Assigned task
Filter the records for lines holding the string "order".

Edit tracking data:

*** Block opens ***

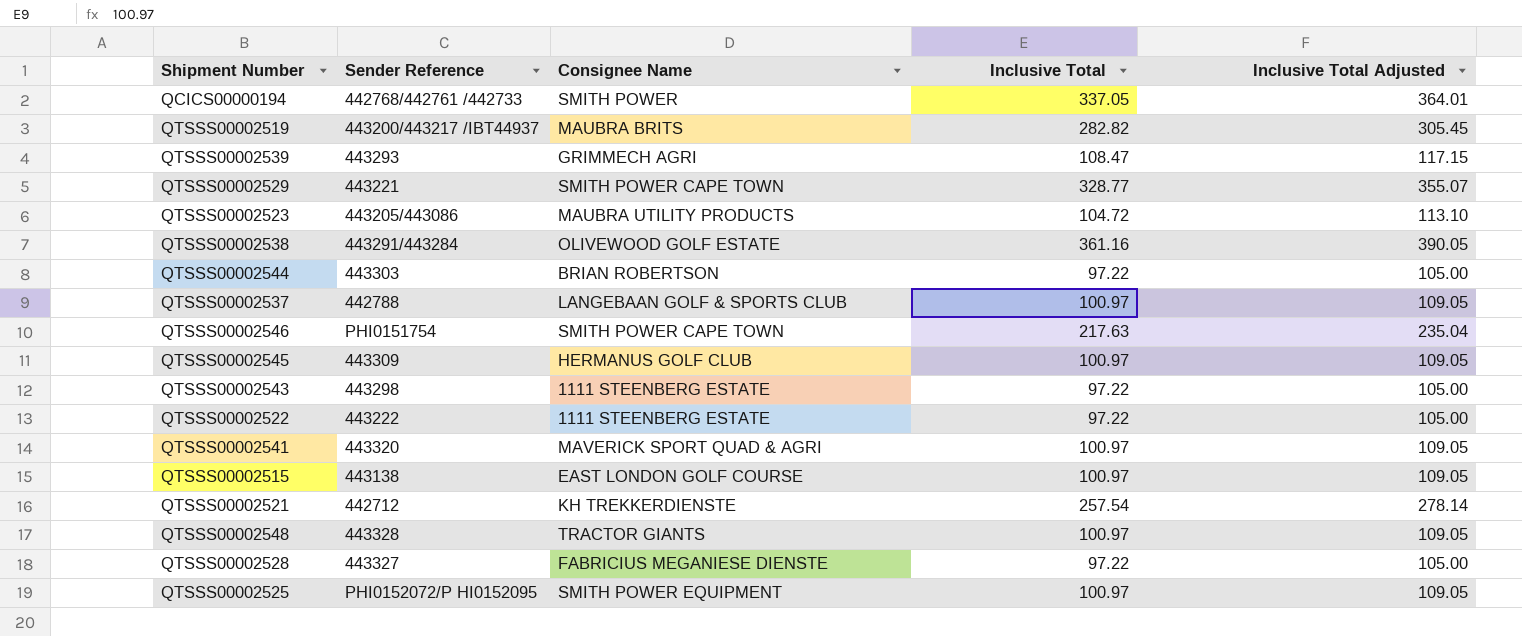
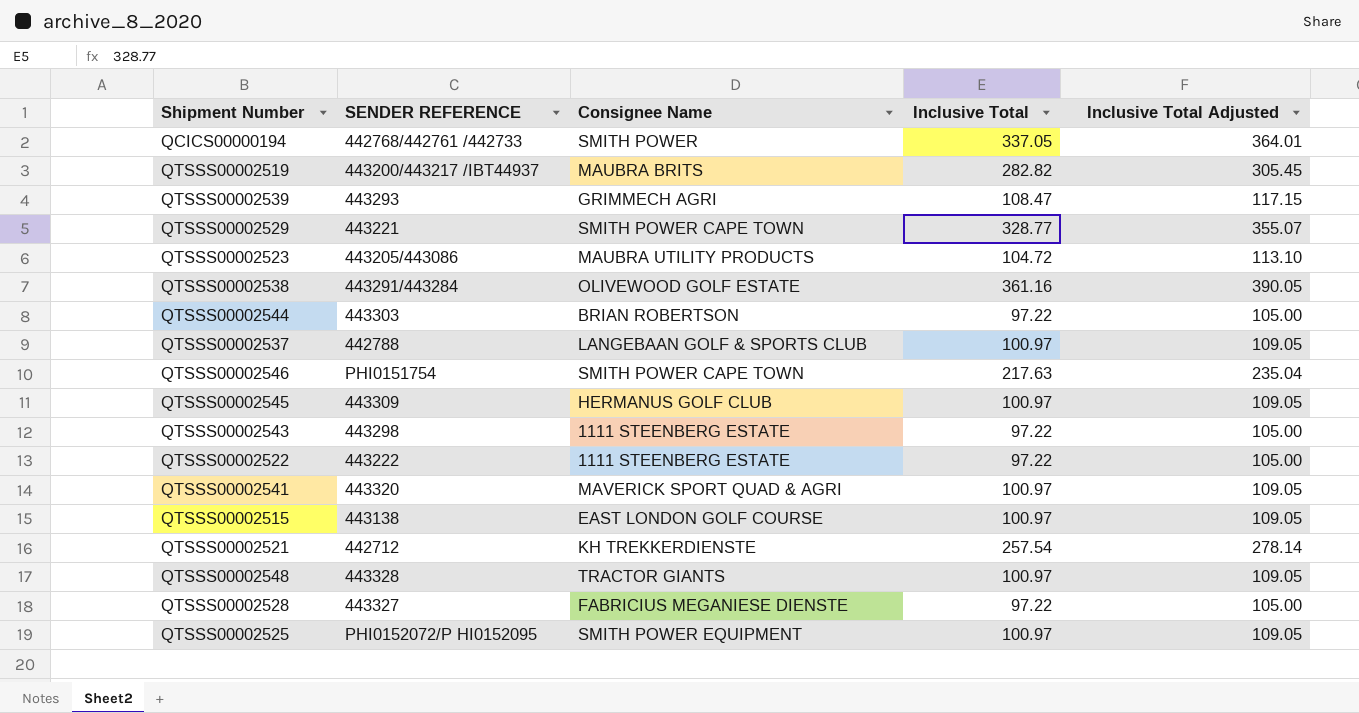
column name: Sender Reference -> SENDER REFERENCE

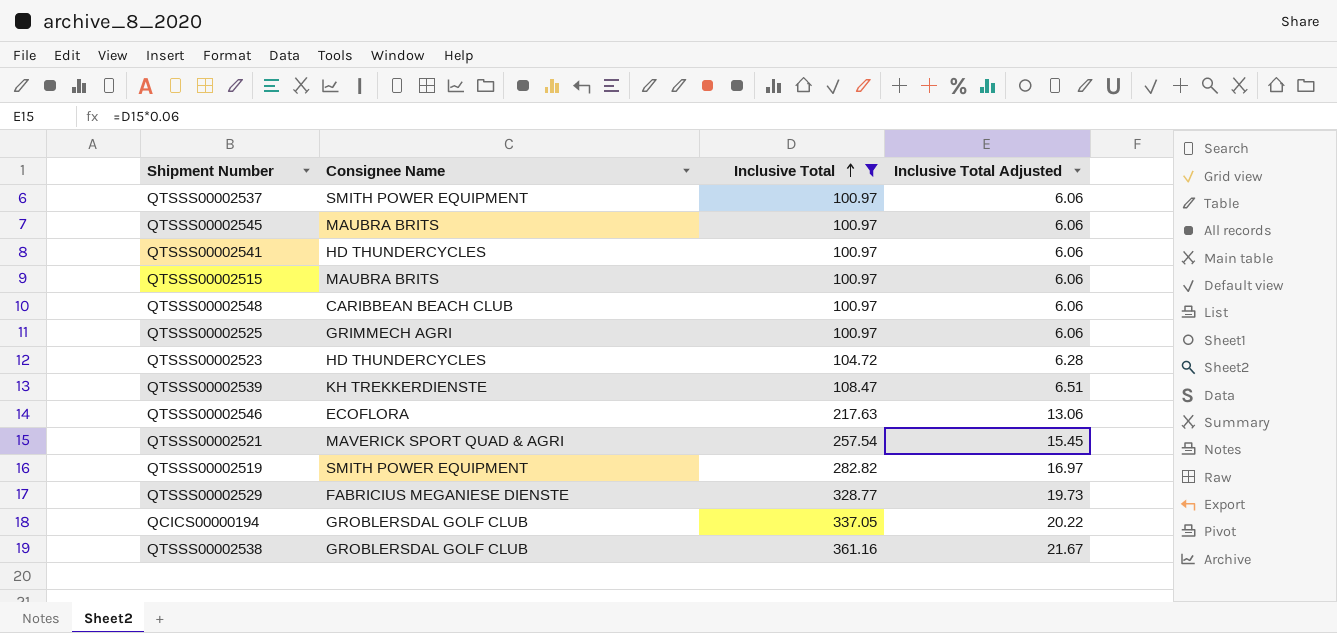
filter: none -> Inclusive Total != 97.22
row order: none -> Inclusive Total ascending
column SENDER REFERENCE | position: 2 -> none
column Inclusive Total Adjusted | formula: [Inclusive Total] * 1.08 -> [Inclusive Total] * 0.06
QTSSS00002537 | Consignee Name: LANGEBAAN GOLF & SPORTS CLUB -> SMITH POWER EQUIPMENT
QTSSS00002545 | Consignee Name: HERMANUS GOLF CLUB -> MAUBRA BRITS
QTSSS00002541 | Consignee Name: MAVERICK SPORT QUAD & AGRI -> HD THUNDERCYCLES
QTSSS00002515 | Consignee Name: EAST LONDON GOLF COURSE -> MAUBRA BRITS
QTSSS00002548 | Consignee Name: TRACTOR GIANTS -> CARIBBEAN BEACH CLUB
QTSSS00002525 | Consignee Name: SMITH POWER EQUIPMENT -> GRIMMECH AGRI
QTSSS00002523 | Consignee Name: MAUBRA UTILITY PRODUCTS -> HD THUNDERCYCLES
QTSSS00002539 | Consignee Name: GRIMMECH AGRI -> KH TREKKERDIENSTE
QTSSS00002546 | Consignee Name: SMITH POWER CAPE TOWN -> ECOFLORA
QTSSS00002521 | Consignee Name: KH TREKKERDIENSTE -> MAVERICK SPORT QUAD & AGRI
QTSSS00002519 | Consignee Name: MAUBRA BRITS -> SMITH POWER EQUIPMENT
QTSSS00002529 | Consignee Name: SMITH POWER CAPE TOWN -> FABRICIUS MEGANIESE DIENSTE
QCICS00000194 | Consignee Name: SMITH POWER -> GROBLERSDAL GOLF CLUB
QTSSS00002538 | Consignee Name: OLIVEWOOD GOLF ESTATE -> GROBLERSDAL GOLF CLUB

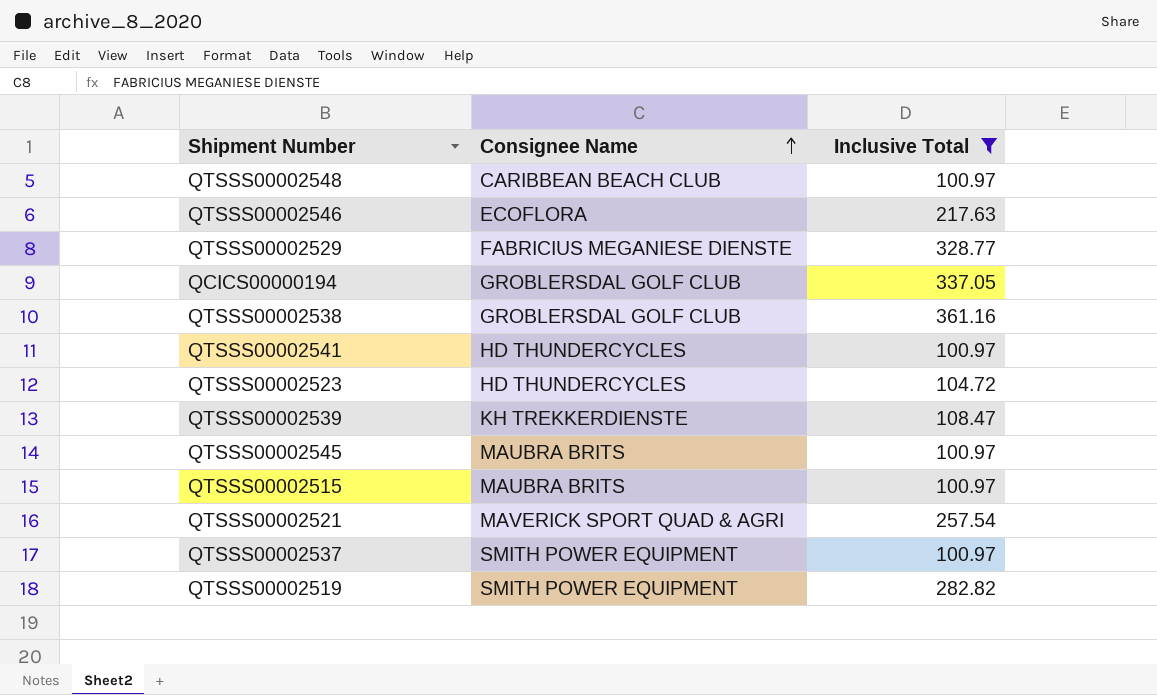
row order: Inclusive Total ascending -> Consignee Name ascending
column Inclusive Total Adjusted | formula: [Inclusive Total] * 0.06 -> none
row QTSSS00002525: GRIMMECH AGRI | 100.97 | 6.06 -> none

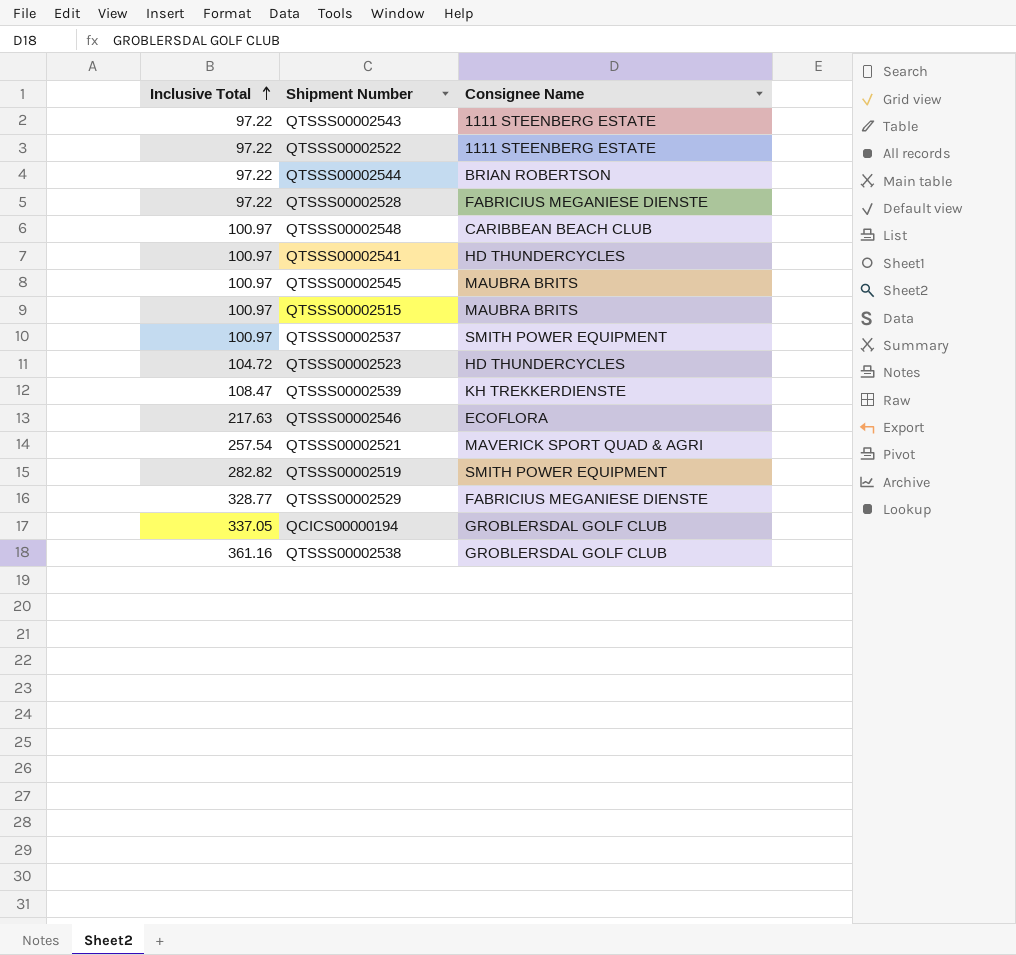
filter: Inclusive Total != 97.22 -> none
row order: Consignee Name ascending -> Inclusive Total ascending
column Inclusive Total | position: 3 -> 1

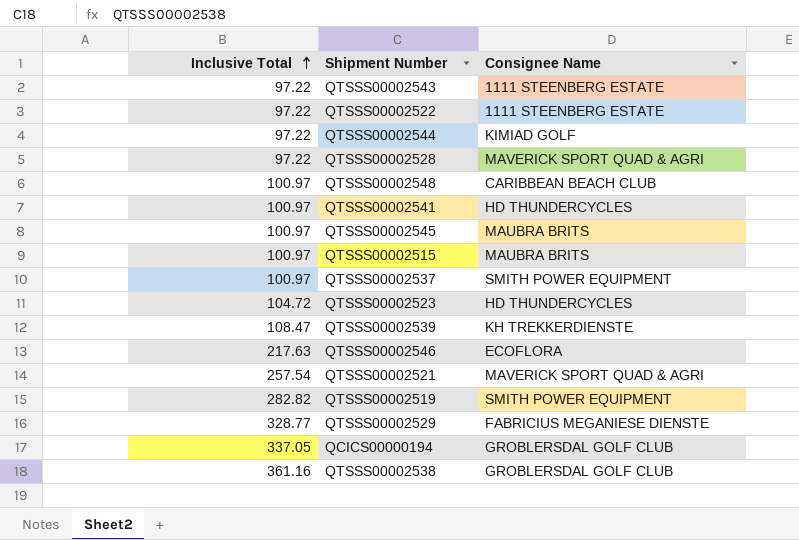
QTSSS00002544 | Consignee Name: BRIAN ROBERTSON -> KIMIAD GOLF
QTSSS00002528 | Consignee Name: FABRICIUS MEGANIESE DIENSTE -> MAVERICK SPORT QUAD & AGRI

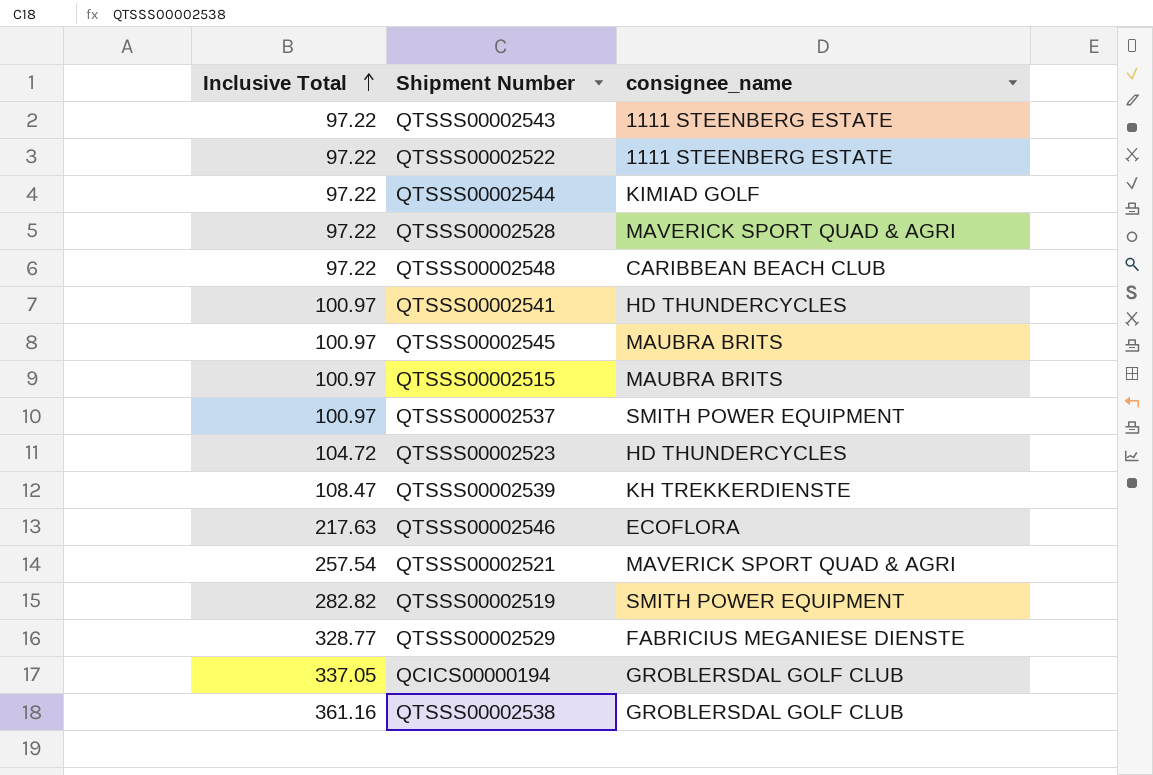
column name: Consignee Name -> consignee_name
QTSSS00002548 | Inclusive Total: 100.97 -> 97.22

*** Block closes ***

Response
row order: none -> Inclusive Total ascending
row order: Inclusive Total ascending -> Consignee Name ascending
row order: Consignee Name ascending -> Inclusive Total ascending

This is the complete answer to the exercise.